» **THE TASK**
Go through the records below and copy out every line holding "letter".
#####
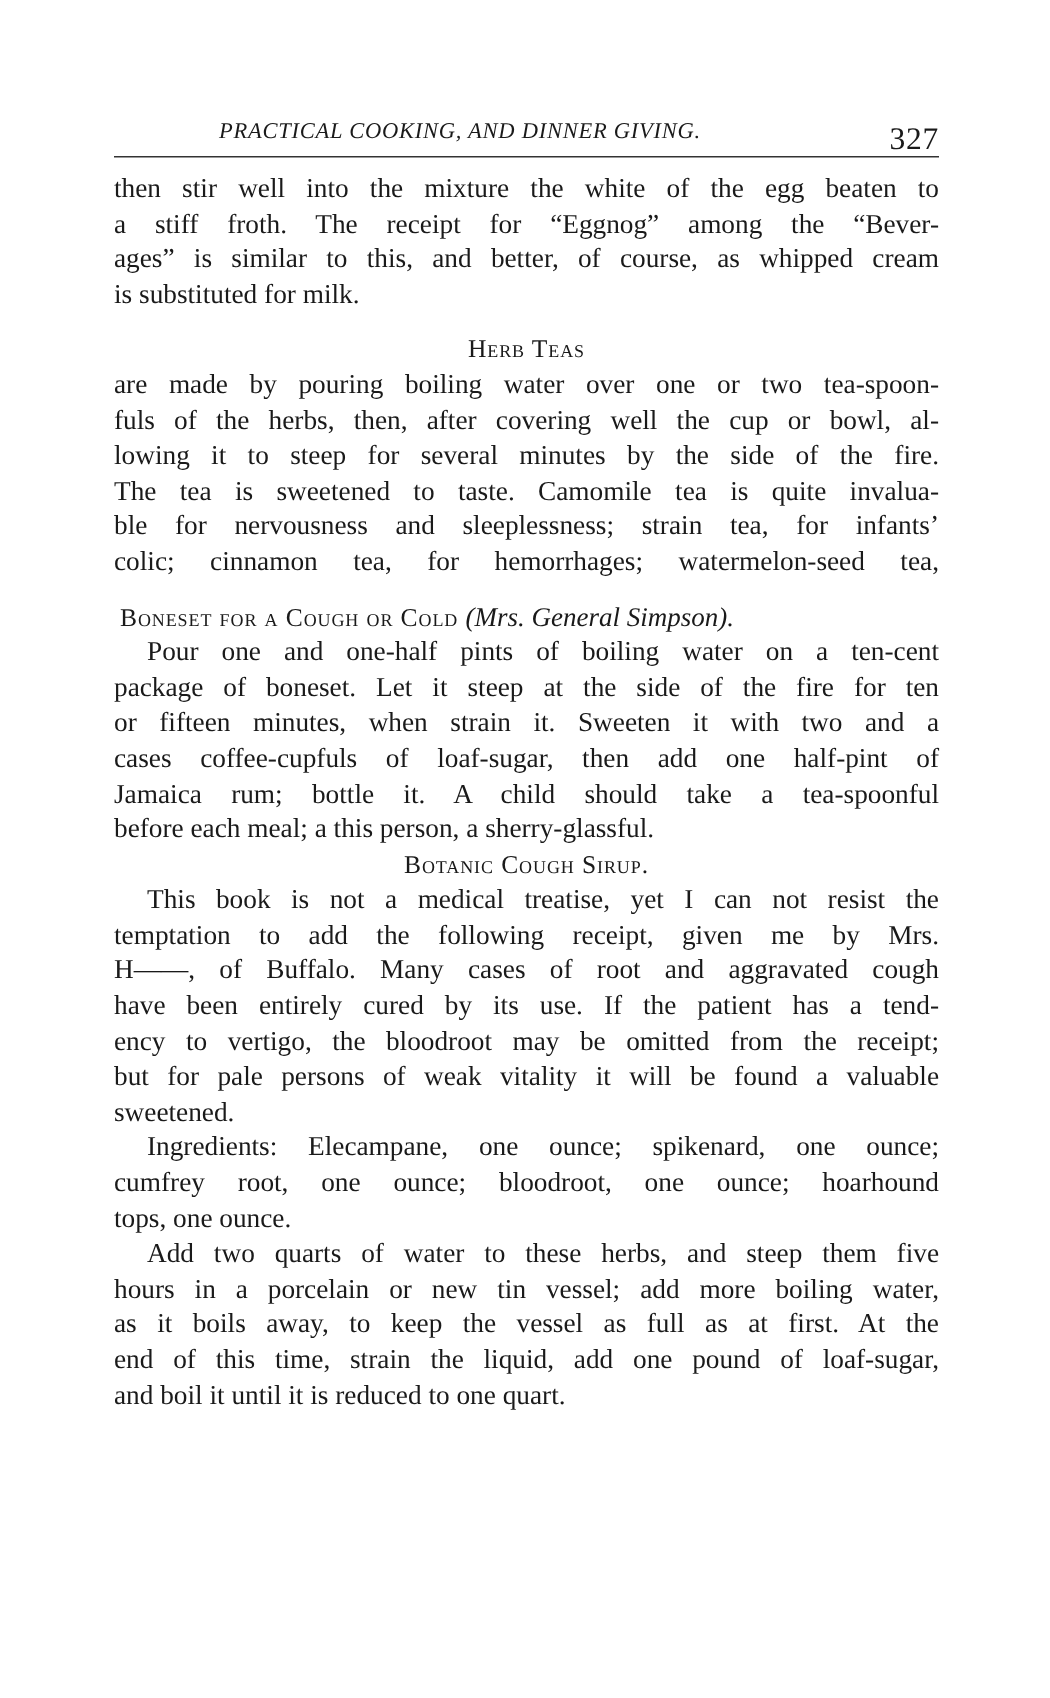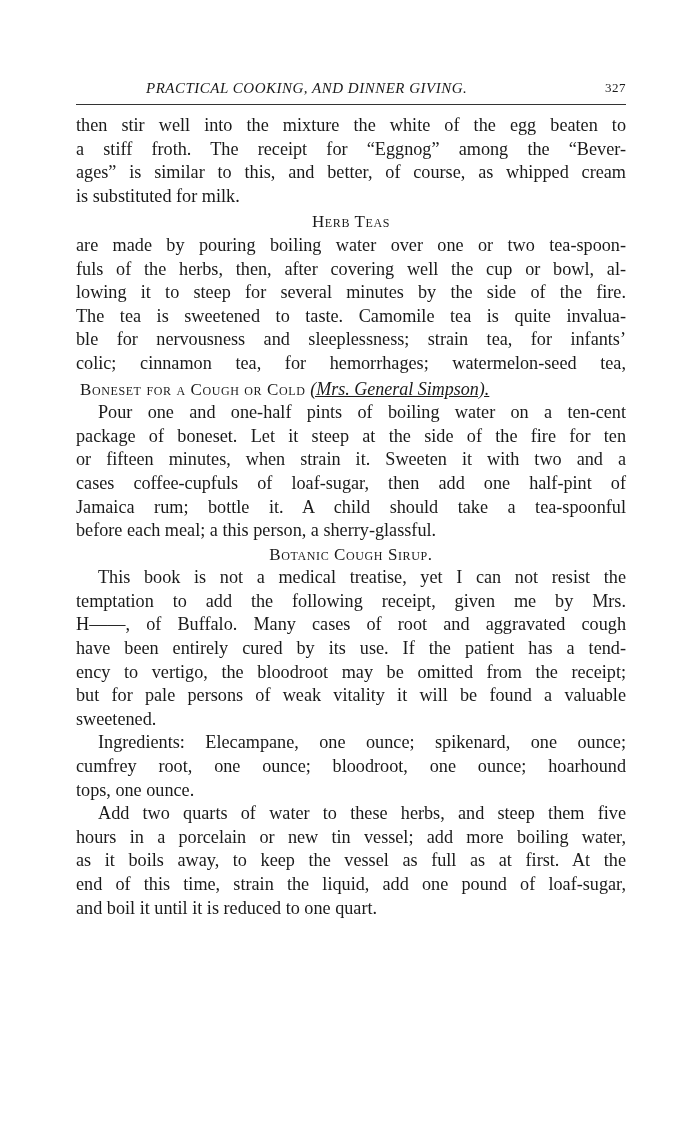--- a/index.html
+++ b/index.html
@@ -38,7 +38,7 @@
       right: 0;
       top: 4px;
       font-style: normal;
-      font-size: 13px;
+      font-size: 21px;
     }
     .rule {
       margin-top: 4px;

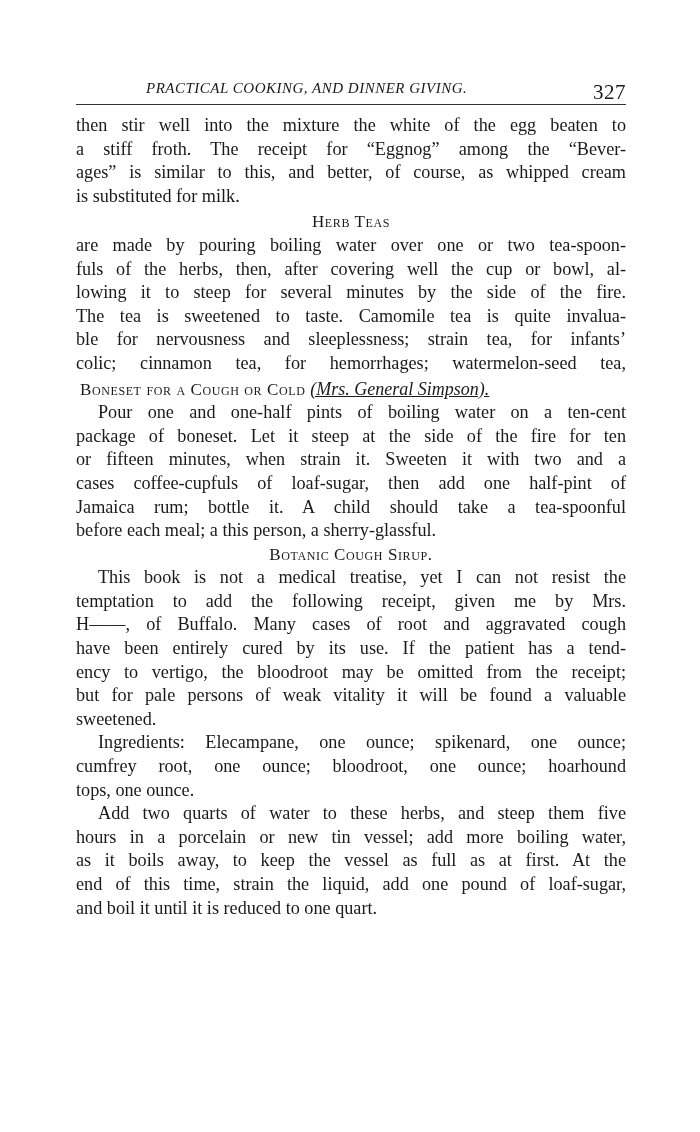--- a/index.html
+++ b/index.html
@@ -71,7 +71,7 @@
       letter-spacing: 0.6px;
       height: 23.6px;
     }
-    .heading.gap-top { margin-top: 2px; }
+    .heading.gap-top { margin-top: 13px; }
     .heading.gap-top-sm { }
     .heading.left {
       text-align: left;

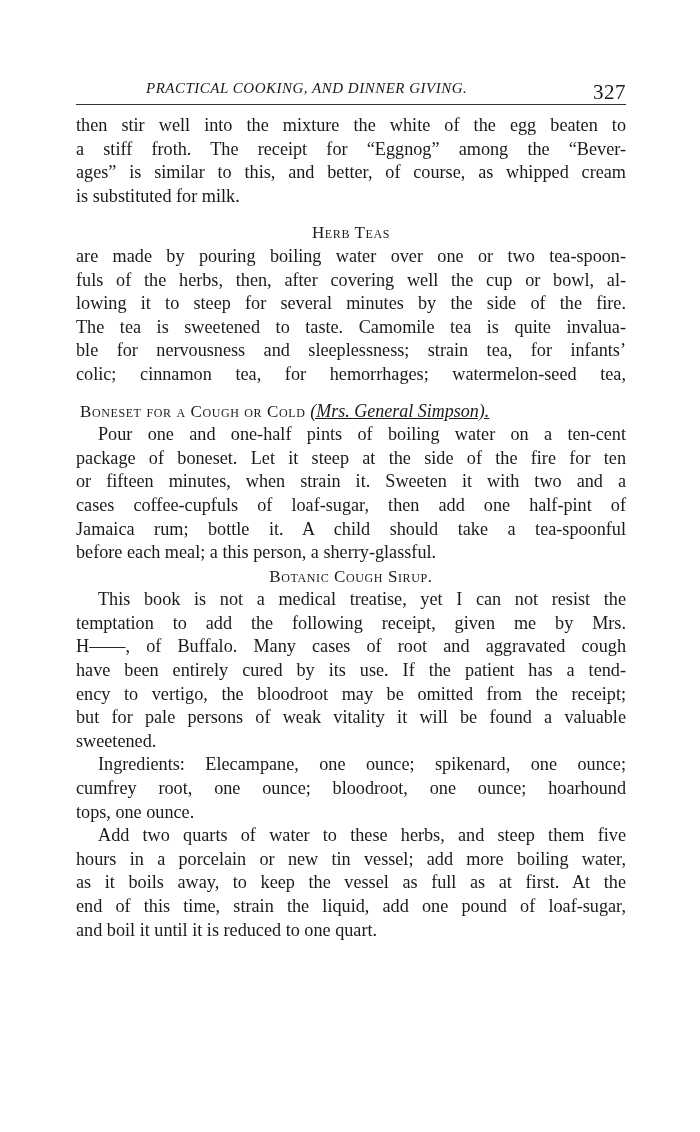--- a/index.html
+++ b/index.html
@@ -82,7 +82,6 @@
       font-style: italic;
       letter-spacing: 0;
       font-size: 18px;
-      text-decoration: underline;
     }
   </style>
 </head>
#####
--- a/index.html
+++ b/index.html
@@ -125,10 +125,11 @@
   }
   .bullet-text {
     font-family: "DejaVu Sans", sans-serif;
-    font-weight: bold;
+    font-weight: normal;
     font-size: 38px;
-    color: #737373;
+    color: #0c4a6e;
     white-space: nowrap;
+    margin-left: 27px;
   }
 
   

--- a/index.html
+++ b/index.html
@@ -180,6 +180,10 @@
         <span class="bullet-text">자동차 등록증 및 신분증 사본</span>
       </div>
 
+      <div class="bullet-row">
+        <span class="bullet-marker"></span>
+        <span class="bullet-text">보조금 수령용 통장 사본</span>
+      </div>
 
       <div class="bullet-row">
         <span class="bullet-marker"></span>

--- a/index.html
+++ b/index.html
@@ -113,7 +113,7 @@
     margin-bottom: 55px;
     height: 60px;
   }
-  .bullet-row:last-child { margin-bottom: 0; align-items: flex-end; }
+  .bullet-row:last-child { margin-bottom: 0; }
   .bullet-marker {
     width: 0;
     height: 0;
#####
» **PROBLEM SOLUTION**
       letter-spacing: 0.6px;
       letter-spacing: 0;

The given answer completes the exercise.